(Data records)
>>

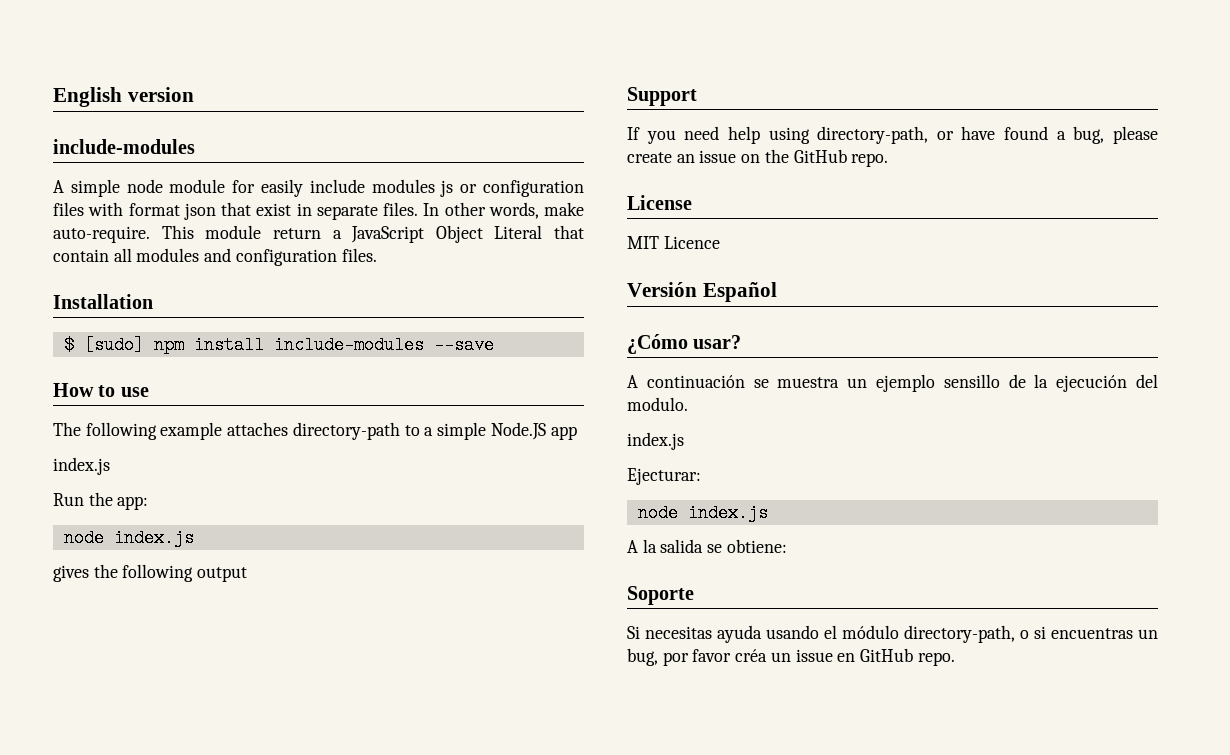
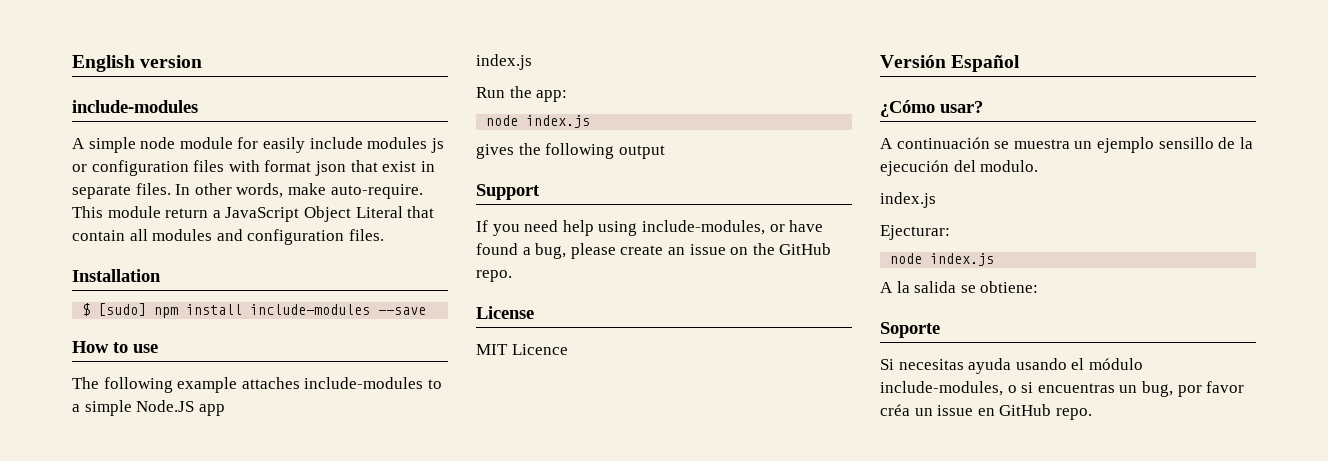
- The following example attaches directory-path to a simple Node.JS app
+ The following example attaches include-modules to a simple Node.JS app
- If you need help using directory-path, or have found a bug, please create an issue on the GitHub repo.
+ If you need help using include-modules, or have found a bug, please create an issue on the GitHub repo.
- Si necesitas ayuda usando el módulo directory-path, o si encuentras un bug, por favor créa un issue en GitHub repo.
+ Si necesitas ayuda usando el módulo include-modules, o si encuentras un bug, por favor créa un issue en GitHub repo.

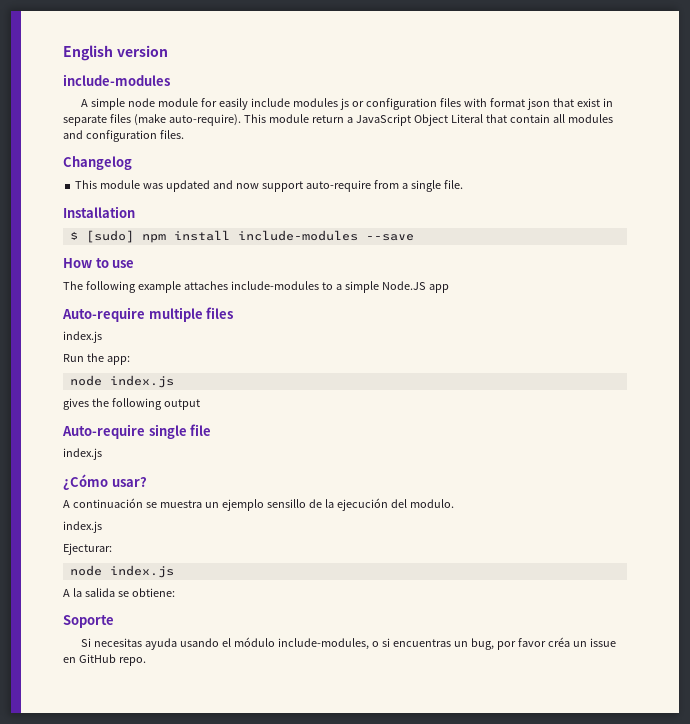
- A simple node module for easily include modules js or configuration files with format json that exist in separate files. In other words, make auto-require.
+ A simple node module for easily include modules js or configuration files with format json that exist in separate files (make auto-require).
+ Changelog
+ This module was updated and now support auto-require from a single file.
+ Auto-require multiple files
- Support
- If you need help using include-modules, or have found a bug, please create an issue on the GitHub repo.
- License
- MIT Licence
- Versión Español
+ Auto-require single file
+ index.js

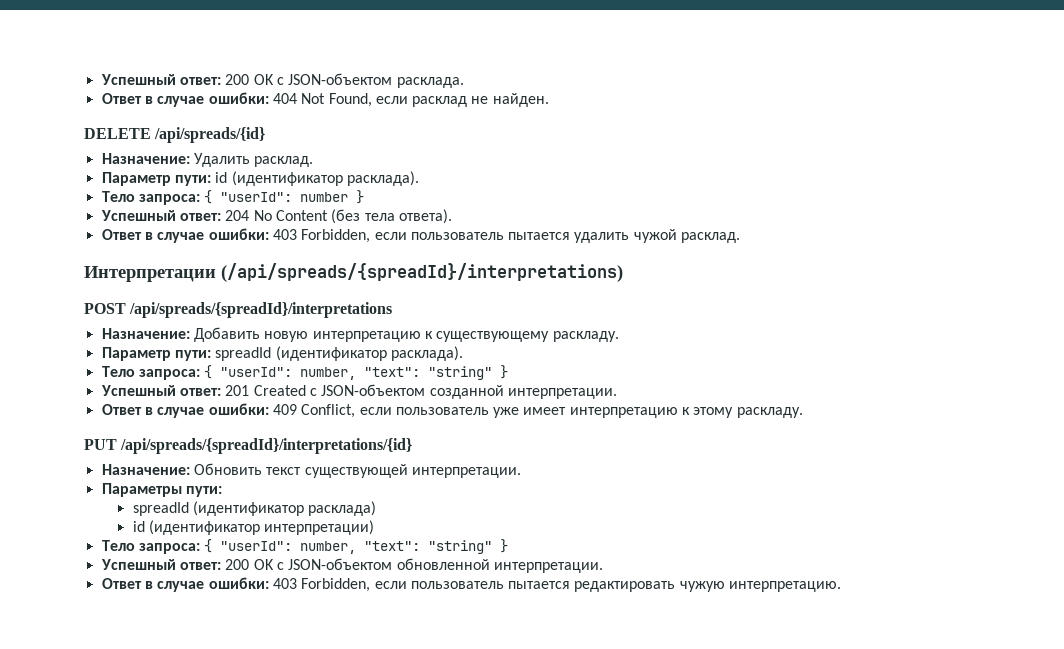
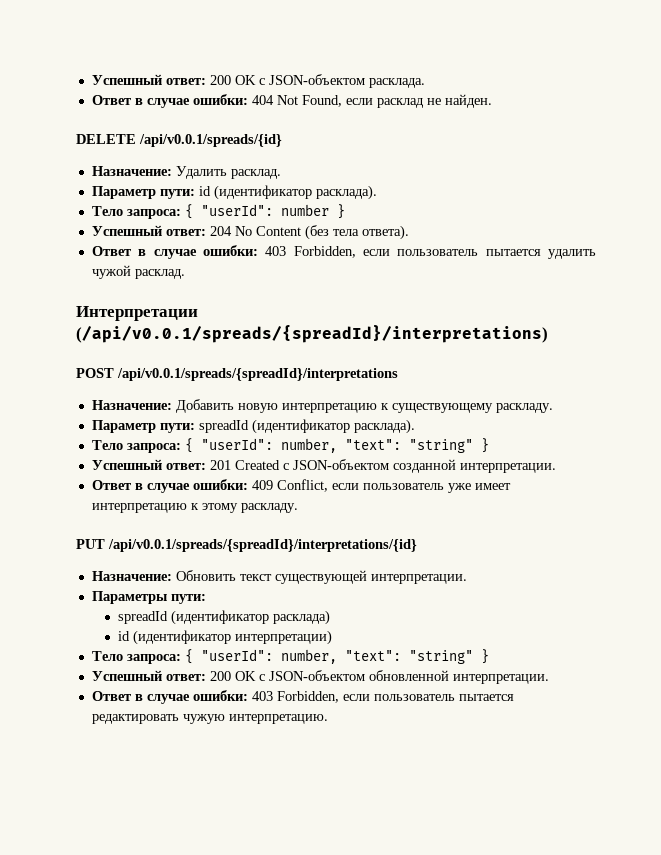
- DELETE /api/spreads/{id}
+ DELETE /api/v0.0.1/spreads/{id}
- Интерпретации (/api/spreads/{spreadId}/interpretations)
+ Интерпретации (/api/v0.0.1/spreads/{spreadId}/interpretations)
- POST /api/spreads/{spreadId}/interpretations
+ POST /api/v0.0.1/spreads/{spreadId}/interpretations
- PUT /api/spreads/{spreadId}/interpretations/{id}
+ PUT /api/v0.0.1/spreads/{spreadId}/interpretations/{id}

<<

• _Assigned task_:
Begin with the line that contains "Auto-require single file" and repeat every line through the end of the data, exactly and only those lines, leaving out the pictures.

• _Exercise response_:
+ Auto-require single file
+ index.js

- DELETE /api/spreads/{id}
+ DELETE /api/v0.0.1/spreads/{id}
- Интерпретации (/api/spreads/{spreadId}/interpretations)
+ Интерпретации (/api/v0.0.1/spreads/{spreadId}/interpretations)
- POST /api/spreads/{spreadId}/interpretations
+ POST /api/v0.0.1/spreads/{spreadId}/interpretations
- PUT /api/spreads/{spreadId}/interpretations/{id}
+ PUT /api/v0.0.1/spreads/{spreadId}/interpretations/{id}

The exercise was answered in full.